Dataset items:
● ● ● ● ● ● ●
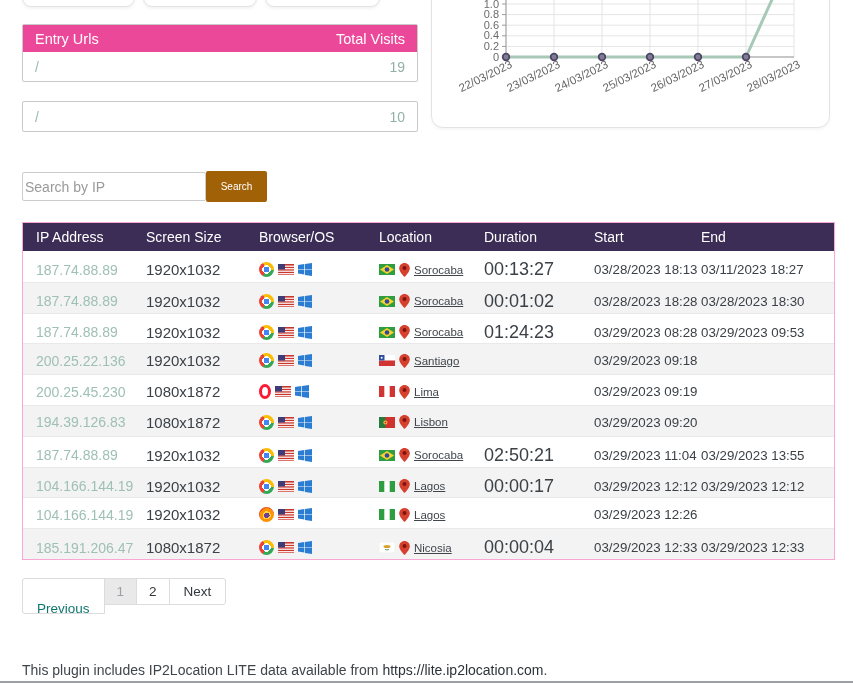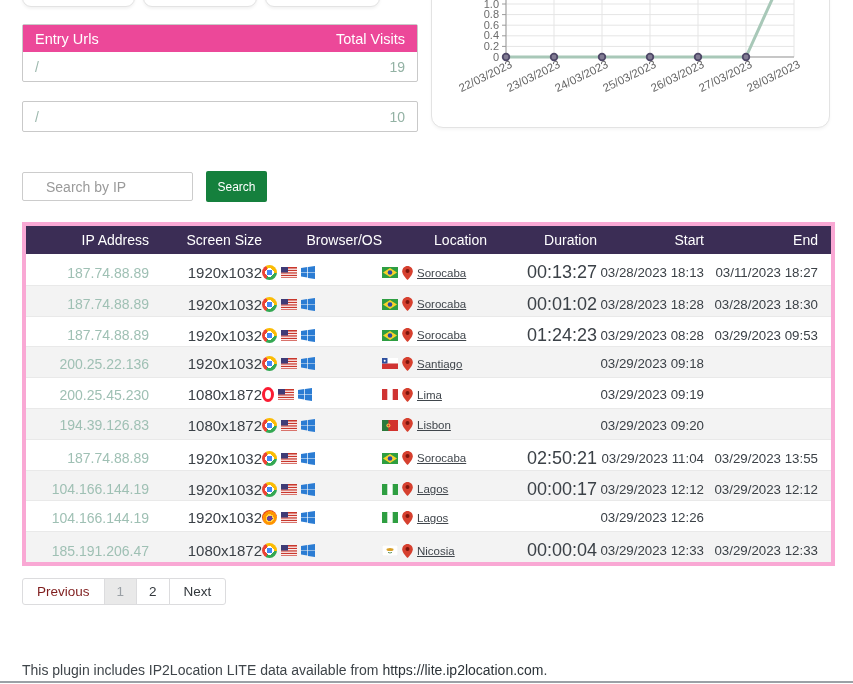--- a/index.html
+++ b/index.html
@@ -28,8 +28,8 @@
   .mval { color:#93b2a4; }
 
   
-  .search-input { position:absolute; left:22px; top:172px; width:171px; height:29px;
-    border:1px solid #ccc; border-radius:2px; padding:0 23px; font-size:14px;
+  .search-input { position:absolute; left:22px; top:172px; width:184px; height:29px;
+    border:1px solid #ccc; border-radius:2px; padding:0 2px; font-size:14px;
     font-family:"Liberation Sans", sans-serif; color:#3b4147; }
   .search-input::placeholder { color:#9a9a9a; }
   .search-btn { position:absolute; left:206px; top:171px; width:61px; height:31px;

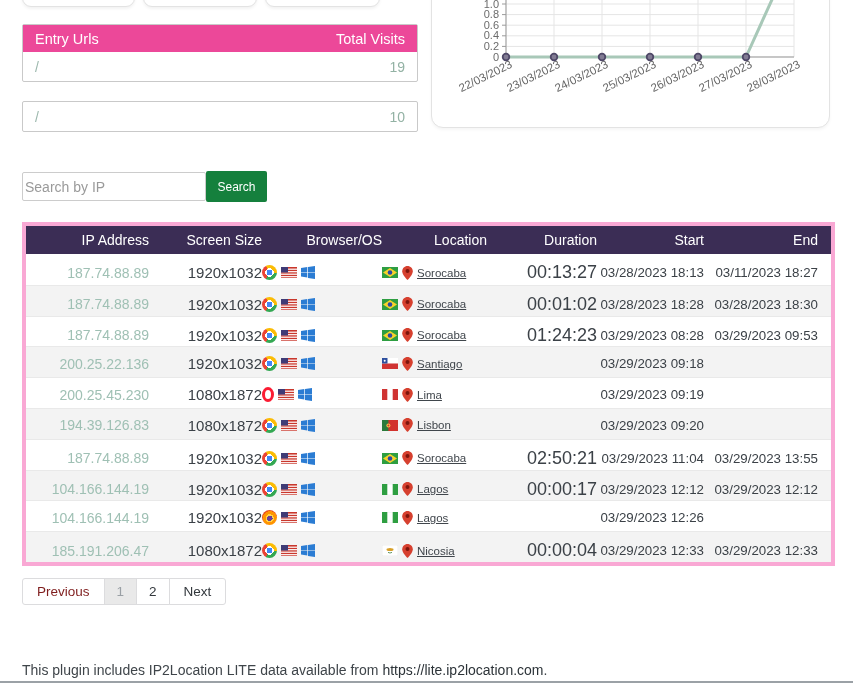--- a/index.html
+++ b/index.html
@@ -33,7 +33,7 @@
     font-family:"Liberation Sans", sans-serif; color:#3b4147; }
   .search-input::placeholder { color:#9a9a9a; }
   .search-btn { position:absolute; left:206px; top:171px; width:61px; height:31px;
-    background:#15803d; color:#fff; border:none; border-radius:2px; font-size:12px;
+    background:#a16207; color:#fff; border:none; border-radius:2px; font-size:10px;
     font-family:"Liberation Sans", sans-serif; cursor:pointer; }
 
   

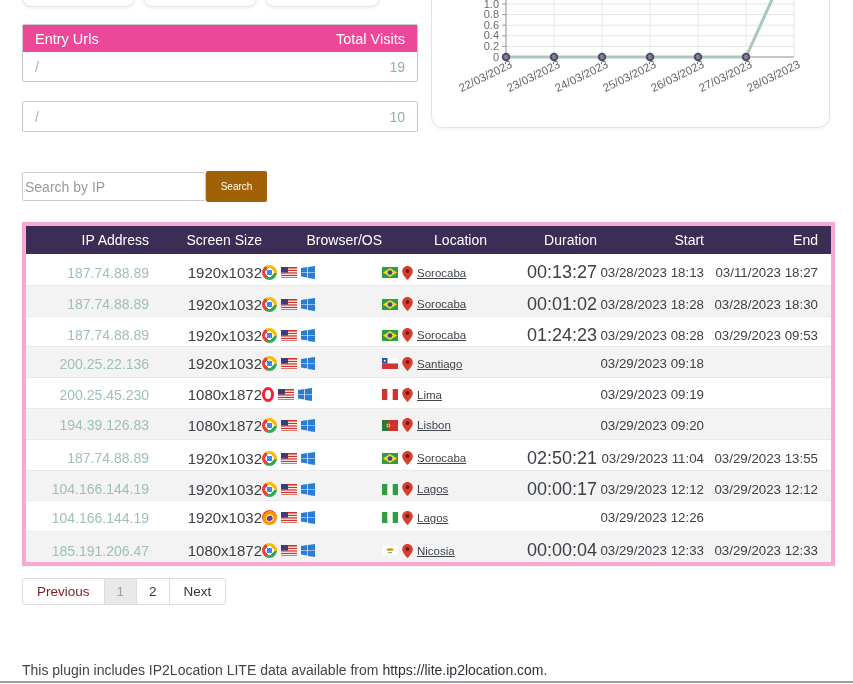--- a/index.html
+++ b/index.html
@@ -37,7 +37,7 @@
     font-family:"Liberation Sans", sans-serif; cursor:pointer; }
 
   
-  .vt { position:absolute; left:22px; top:222px; width:813px; border:4px solid #f9a8d4; background:#fff;text-align:right; }
+  .vt { position:absolute; left:22px; top:222px; width:813px; border:1px solid #f9a8d4; background:#fff; }
   .vt-head { display:grid; grid-template-columns:110px 113px 120px 105px 110px 107px 1fr;
     background:#3b2d55; color:#fff; height:28px; align-items:center; padding:0 13px; font-size:14px; }
   .vt-row { display:grid; grid-template-columns:110px 113px 120px 105px 110px 107px 1fr;

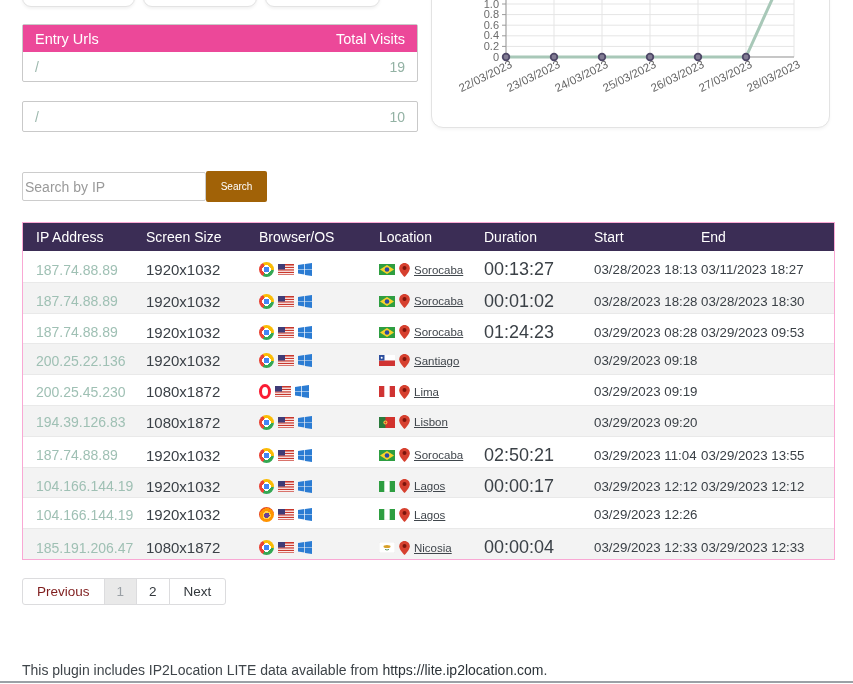--- a/index.html
+++ b/index.html
@@ -66,7 +66,7 @@
     margin-left:-1px; text-align:center; cursor:pointer; color:#32373c; }
   .pg:first-child { margin-left:0; border-radius:3px 0 0 3px; }
   .pg:last-child { border-radius:0 3px 3px 0; }
-  .pg.prev { color:#7f1d1d; padding:0 14px; cursor:default;text-align:center; }
+  .pg.prev { color:#0f766e; padding:17px 14px; cursor:default;text-align:center; }
   .pg.num { padding:0 12px; }
   .pg.current { background:#e9e9e9; color:#9aa0a5; cursor:default; }
   .pg.next { padding:0 14px; }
● ● ● ● ● ● ●
GOAL OF THE EXERCISE —
Gather up the lines containing the word "margin" from these records and copy them.

EXERCISE RESULT —
     margin-left:-1px; text-align:center; cursor:pointer; color:#32373c; }
   .pg:first-child { margin-left:0; border-radius:3px 0 0 3px; }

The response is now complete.